In short, simplification is, as we can see once again, a major stake in digital transformation and we will often have the opportunity to talk about it again in the coming times.

Only 7% of companies are digital experts

Now the question that arises, and the only valid one, is “how to get there”. The Cap Gemini study shows that only 7% of companies can be considered digital experts, a figure that ultimately does not surprise me and that I would even tend to find optimistic. On the other hand, 56% of companies have started something, are in the discovery phase and, from my point of view, cannot afford to stay too long between two waters under penalty of seeing motivation and energy decline for lack of tangible results (l The study also includes a self-assessment questionnaire).

The study offers companies to work on 4 axes:

  • a “digital first” state of mind

  • data access and collaboration tools

  • the digitization of practices (automation of decisions and everything that can be done, collaborative learning, etc.)

  • talent empowerment

Not uninteresting even if I find the “digitization of practices” part poorly lined, a bit of a catch-all. Perhaps it would have benefited from being more structured with clearer sub-divisions. On the other hand, this foundation of the digital enterprise shows well to those who would tend to want too quickly to project themselves towards the customer and to build a digital organization “above ground” that everything starts internally, and that before transforming the organization we have to transform people.

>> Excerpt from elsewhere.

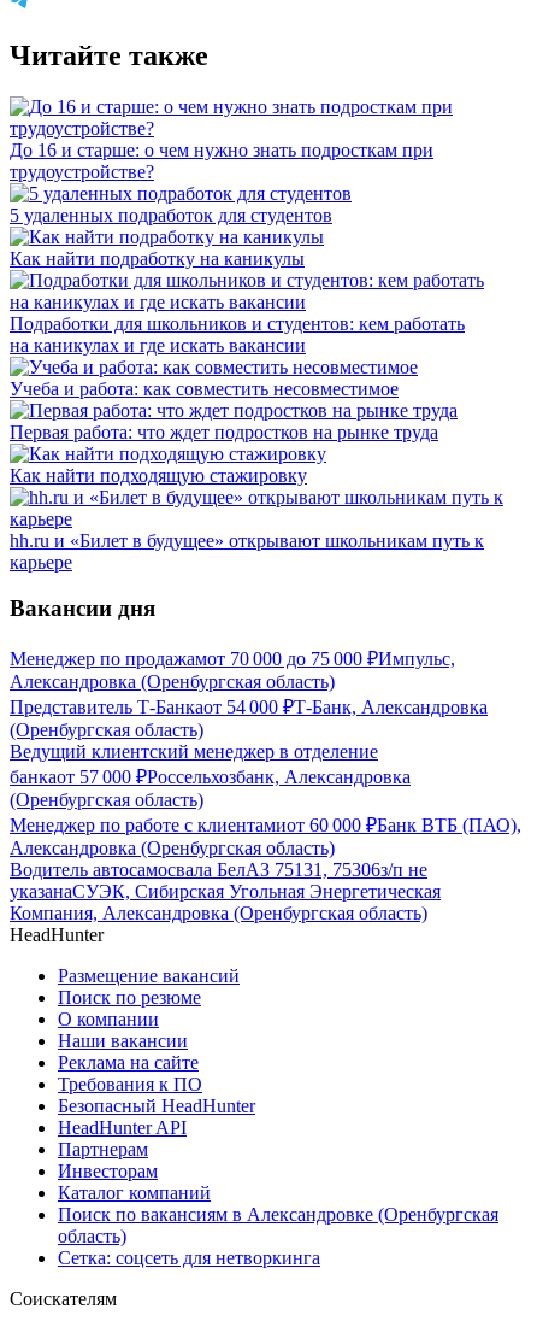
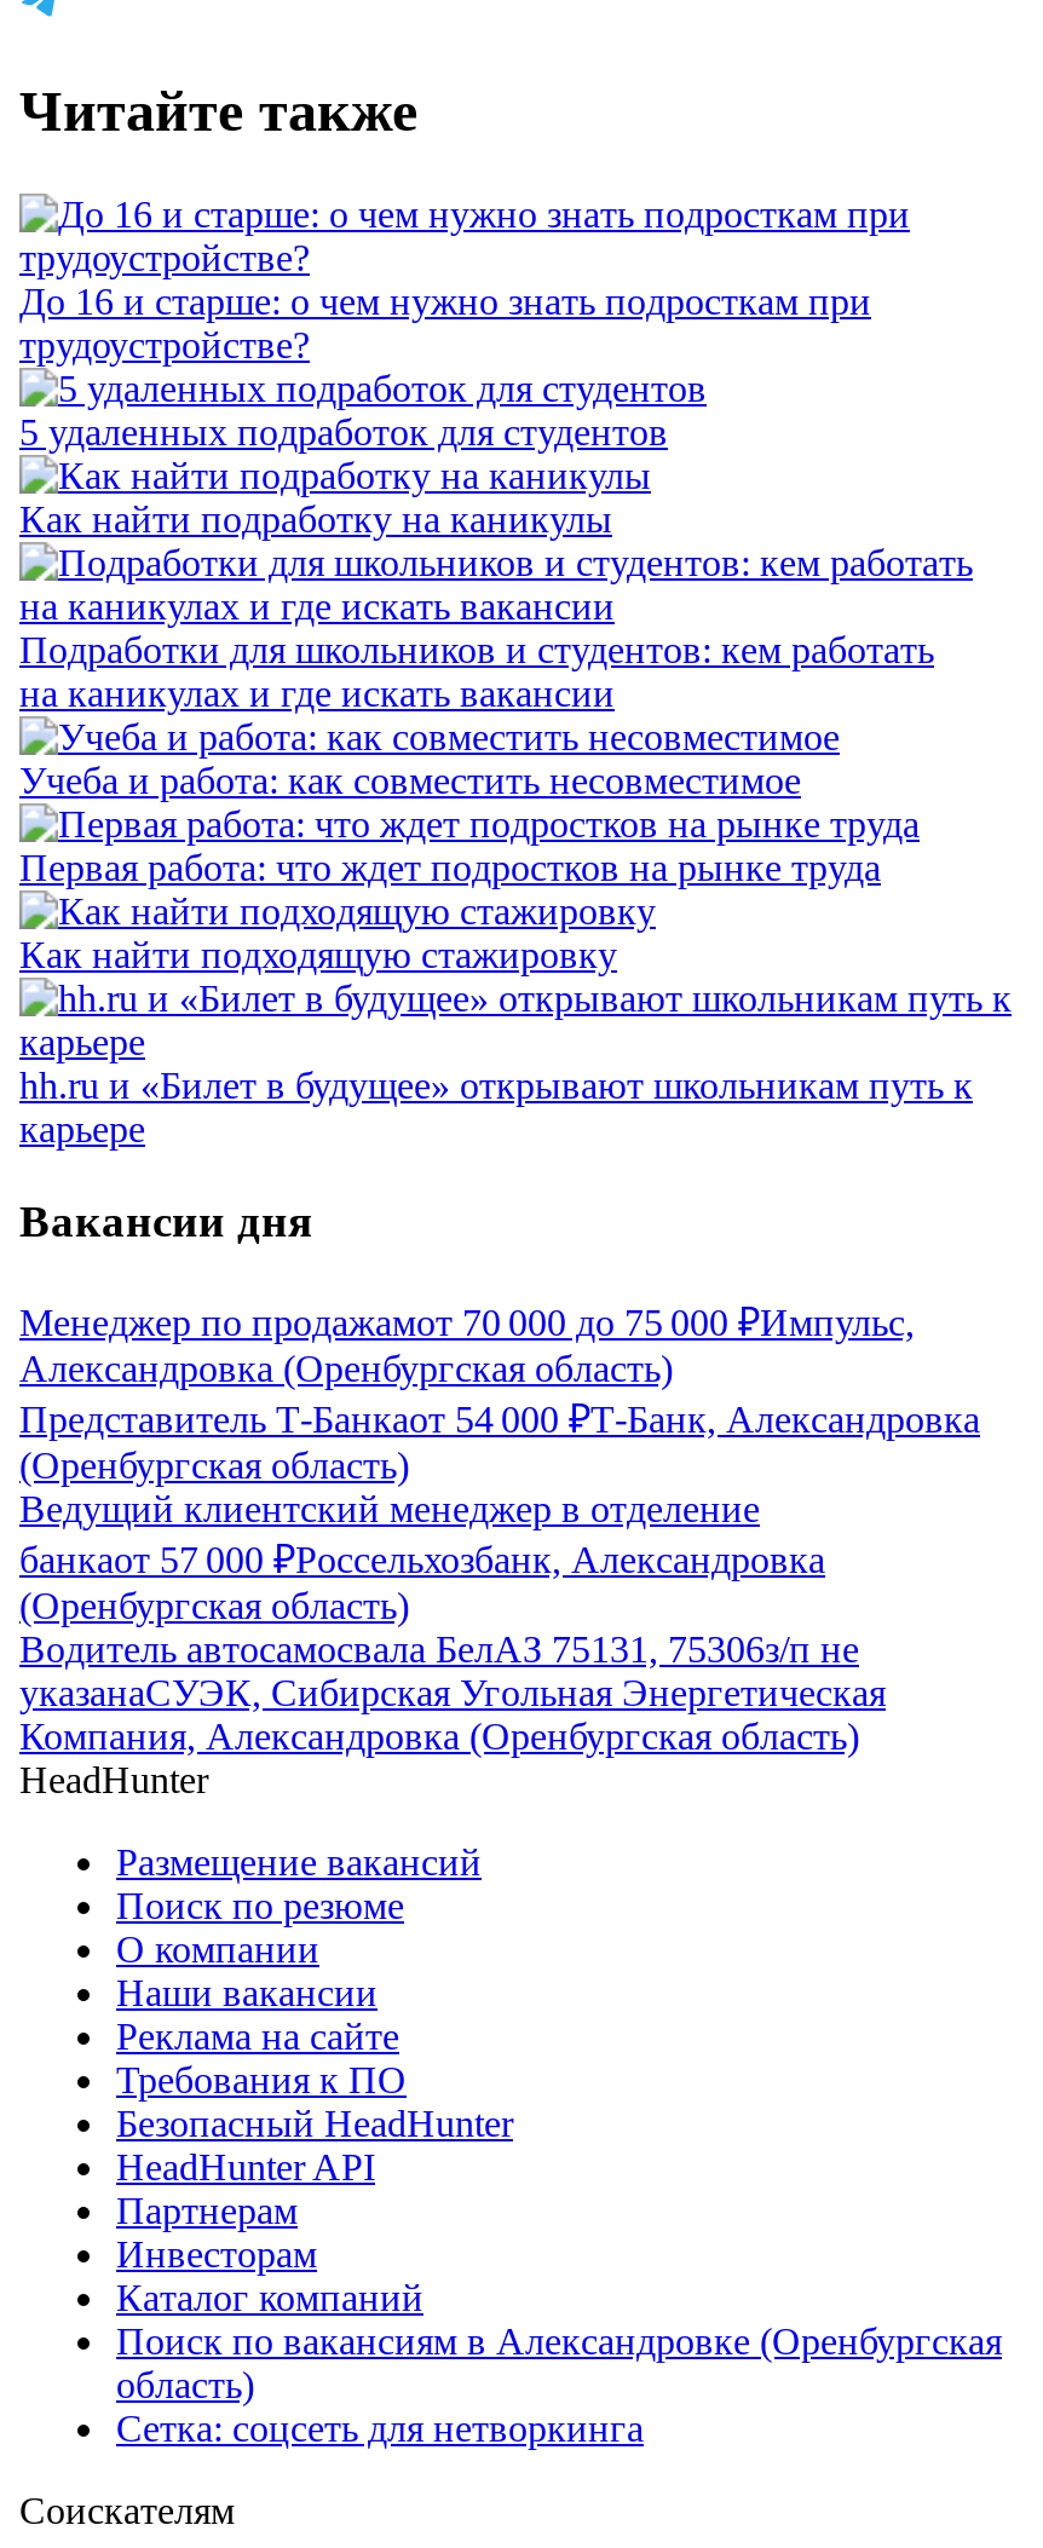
[10,815,521,858] Менеджер по работе с клиентамиот 60 000 ₽Банк ВТБ (ПАО), | Александровка (Оренбургская область) -> none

To become a digital company you have to solve the problems that we have not been able to solve over the past 30 years

In short, one more study which proves, if need be, that digital transformation is a transformation before being digital (transformation by digital would perhaps even be more appropriate) and not a vague layer of technology used as a hiding place. If we translate the words of the study into “pre-digital” vocabulary, everything is therefore a matter of agility,empowerment and collective intelligence. Exactly what everyone has agreed for over 30 years without having found the magic formula to move forward.

The message of the study in one sentence: “to become a digital company you must solve the problems that we have not been able to solve for the last 30 years”. At least that brings the subject back to known territories … even if it will not help the followers of solutionism.

Nothing particularly new, therefore, apart from the new words used to dress a reality which is nothing new.

bertrand-duperrinBertrand Duperrin is Digital Transformation Practice Leader in Emakina. He was previously Consulting Director at Nextmodernity, a firm in the field of business transformation and management through social business and the use of social technologies.

He regularly deals with social media news on his blog.